$23.00 – $63.00
Peach-vanilla-orchid vapors lift out of the gaiwan to greet the senses as a soothing, sweet, and complex nectar rolls around the jowls. As the cup's temperature softens, the broth reveals a bready, sultry, cooling charm. The orchidy spiced aroma continues to linger on the surfaces of the empty cup and gaiwan lid. A tea with class; the dignity and care that went into this tea is obvious yet understated.
Influenced by Taiwanese high mountain oolong production styles, modern Anxi County Tie Guan Yin trends in Fujian can obsess over replicating light-oxidized, unroasted iterations, leaving one to find that often, ironically enough, Taiwanese Tie Guan Yin as the one more intent on watering the true roots of this legendary oolong production style. We adore the clutch finesse found in the balance of a light to medium amount of both oxidation as well as roasting in traditional TGY style, and the Bai family nails it.
This family, like some other Baozhong producers, migrated to the Pinglin / Wenshan area from the home of TGY in Anxi county 5 generations ago. With the spirit of experimentation funneling into their competition grade Baozhong, their Tie Guan Yin production on the other hand is a decided homage to their earlier mainland roots, deliberately underlining traditional production methodology.
Alongside Baozhong and Dong Ding styles, 鐵觀音 tiě guān yīn varietal oolong arrived to island in the late 1800s and was seminal to Taiwan's tea culture.
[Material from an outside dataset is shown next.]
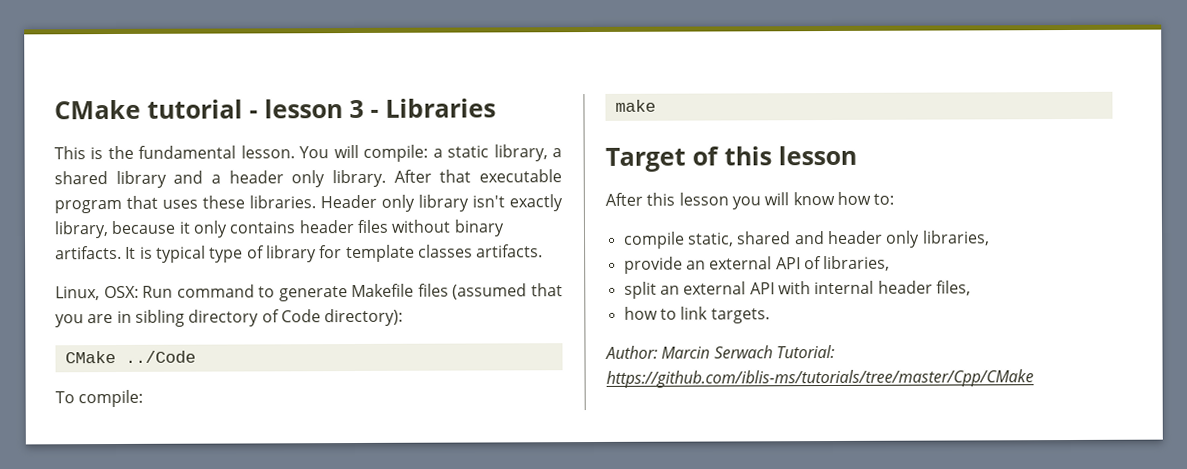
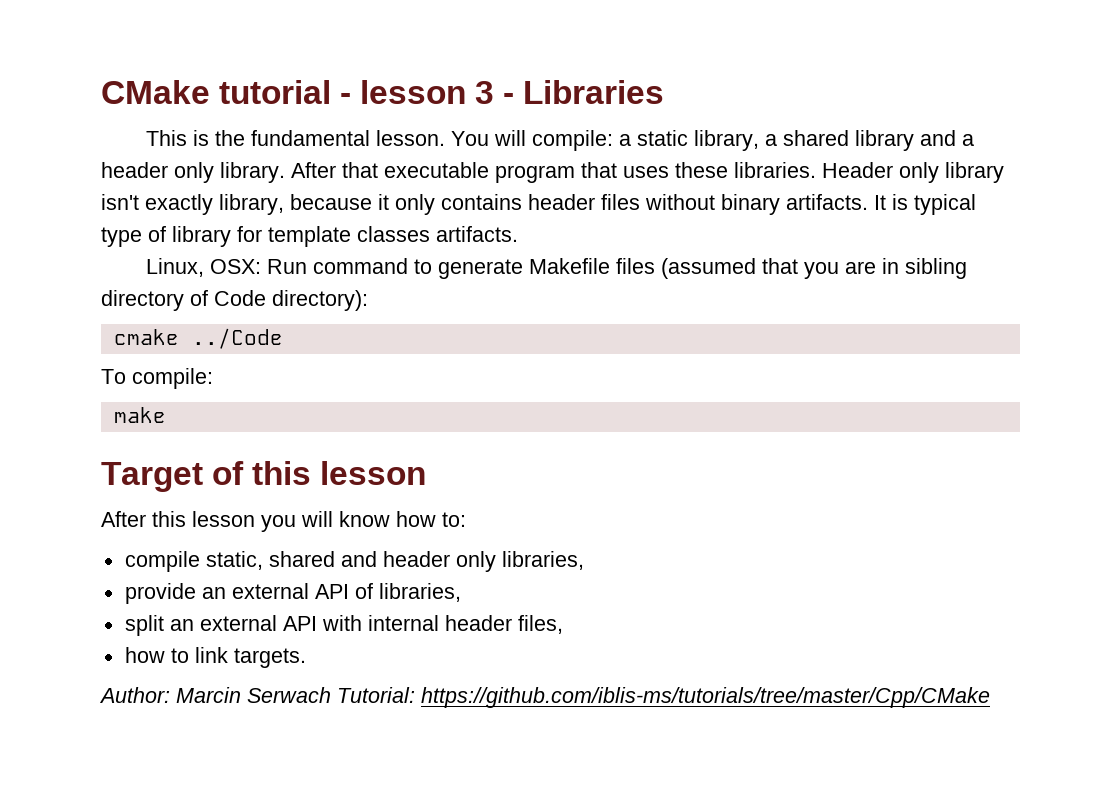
- CMake ../Code
+ cmake ../Code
The cultivar was 紅心歪尾桃 hóng xīn wāi wěi táo "Red Heart Crooked Tail Peach" and is still used by the Bai family, resisting newer 'improved' cultivars despite the heritage germplasm's lower yield, later harvest time, and temperamental nature in terms of demanding greater attention both horticulturally as well as in its production-craft.
After the tea is shaped and dried, painstaking attention to detail is demanded to properly roast this tea. The Bai family shared that they subject the tea to a series of low temperatures mini-roasts, with resting periods of up to a week in between each session. The roasts start out at 80° Celsius for nearly a full day's time, and end at a higher temperature of 115° for just 6 hours. Even though the tea sees just 70-80 hours of actual fire time, it takes over six weeks to complete this step of advanced roasting, and is still considered just a medium level roast.
Properly produced and stored TGY is thought to have some ability to settle and improve with age, especially in the first 2-3 years. Here you can read (towards the end) why storing oolong to be aged can be precarious in much of the humid tea lands in Asia, yet fairly straightforward in parts of the West, where some climates are more suitable for this particular genre of tea. As of the time of writing this page this tea is approaching the one year mark, and is coming into itself beautifully.
We hope you will enjoy this exceptional oolong!